** Supplied records follows **
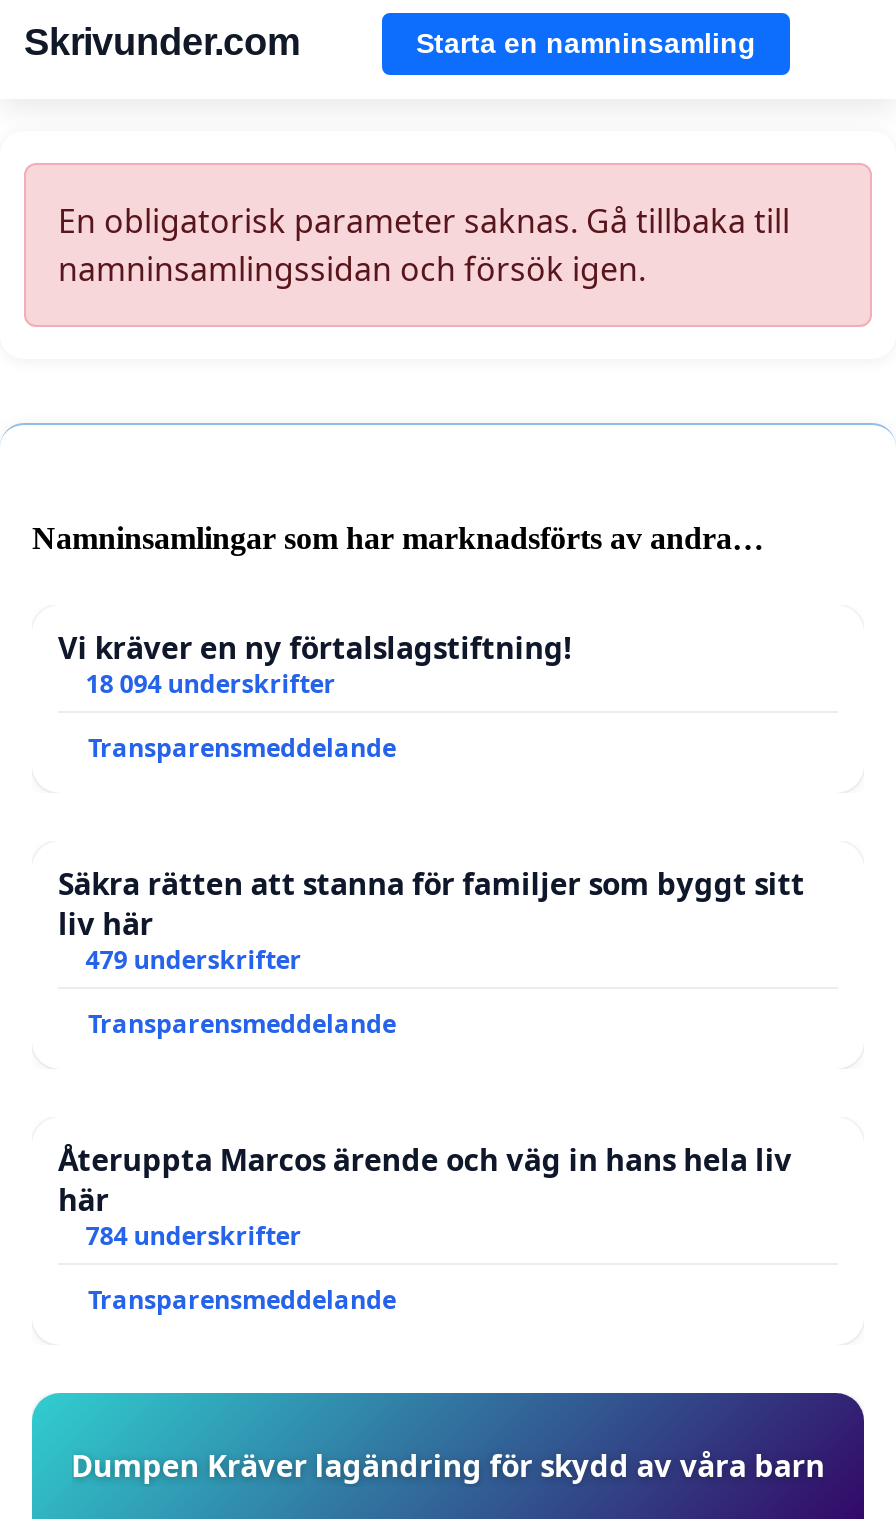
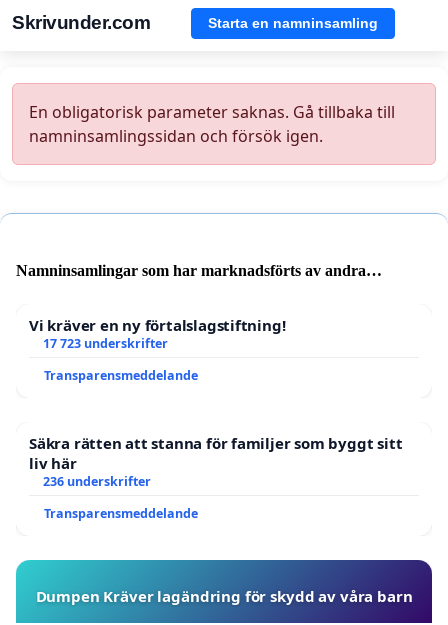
- 18 094 underskrifter
+ 17 723 underskrifter

- 479 underskrifter
- Transparensmeddelande
- Återuppta Marcos ärende och väg in hans hela liv
- här
- 784 underskrifter
+ 236 underskrifter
** End of Supplied records **
What the exercise asks
Nothing but the lines from the one with "- 479 underskrifter" through the final line of the records may appear in the answer, and each must be transcribed exactly.

Written solution
- 479 underskrifter
- Transparensmeddelande
- Återuppta Marcos ärende och väg in hans hela liv
- här
- 784 underskrifter
+ 236 underskrifter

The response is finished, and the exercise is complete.